• _What this task involves_
Search the data for the word "synchronous" and copy each line that has it.

• _Dataset items_
--- --- ---

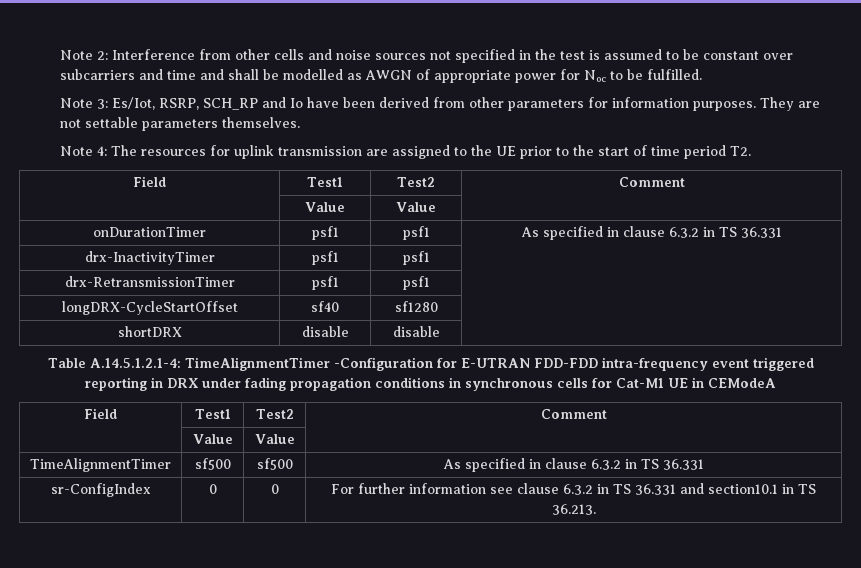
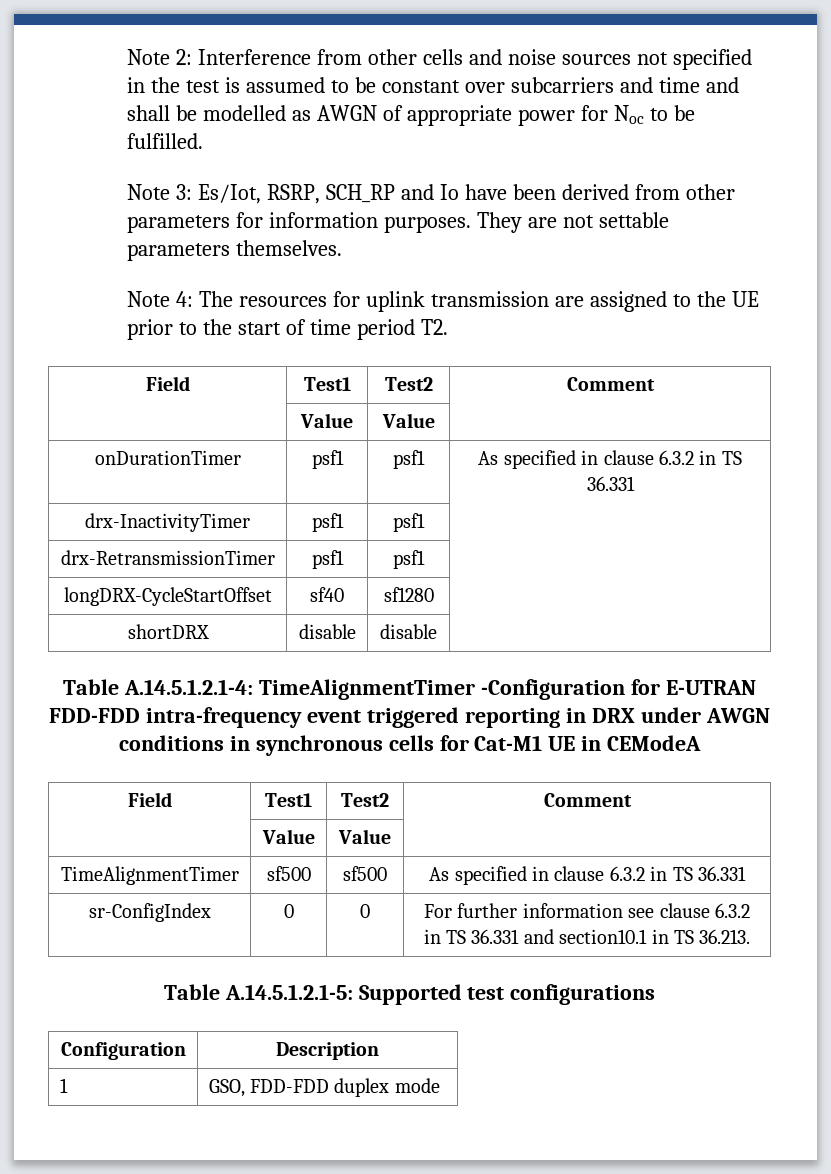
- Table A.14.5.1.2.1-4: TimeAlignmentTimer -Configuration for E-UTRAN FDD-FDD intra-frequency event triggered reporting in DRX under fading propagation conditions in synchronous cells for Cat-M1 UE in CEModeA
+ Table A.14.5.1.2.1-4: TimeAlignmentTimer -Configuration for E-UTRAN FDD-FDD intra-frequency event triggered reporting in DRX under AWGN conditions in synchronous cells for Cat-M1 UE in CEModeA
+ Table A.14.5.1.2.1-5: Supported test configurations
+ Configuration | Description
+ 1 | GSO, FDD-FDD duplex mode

--- --- ---

• _Exercise result_
- Table A.14.5.1.2.1-4: TimeAlignmentTimer -Configuration for E-UTRAN FDD-FDD intra-frequency event triggered reporting in DRX under fading propagation conditions in synchronous cells for Cat-M1 UE in CEModeA
+ Table A.14.5.1.2.1-4: TimeAlignmentTimer -Configuration for E-UTRAN FDD-FDD intra-frequency event triggered reporting in DRX under AWGN conditions in synchronous cells for Cat-M1 UE in CEModeA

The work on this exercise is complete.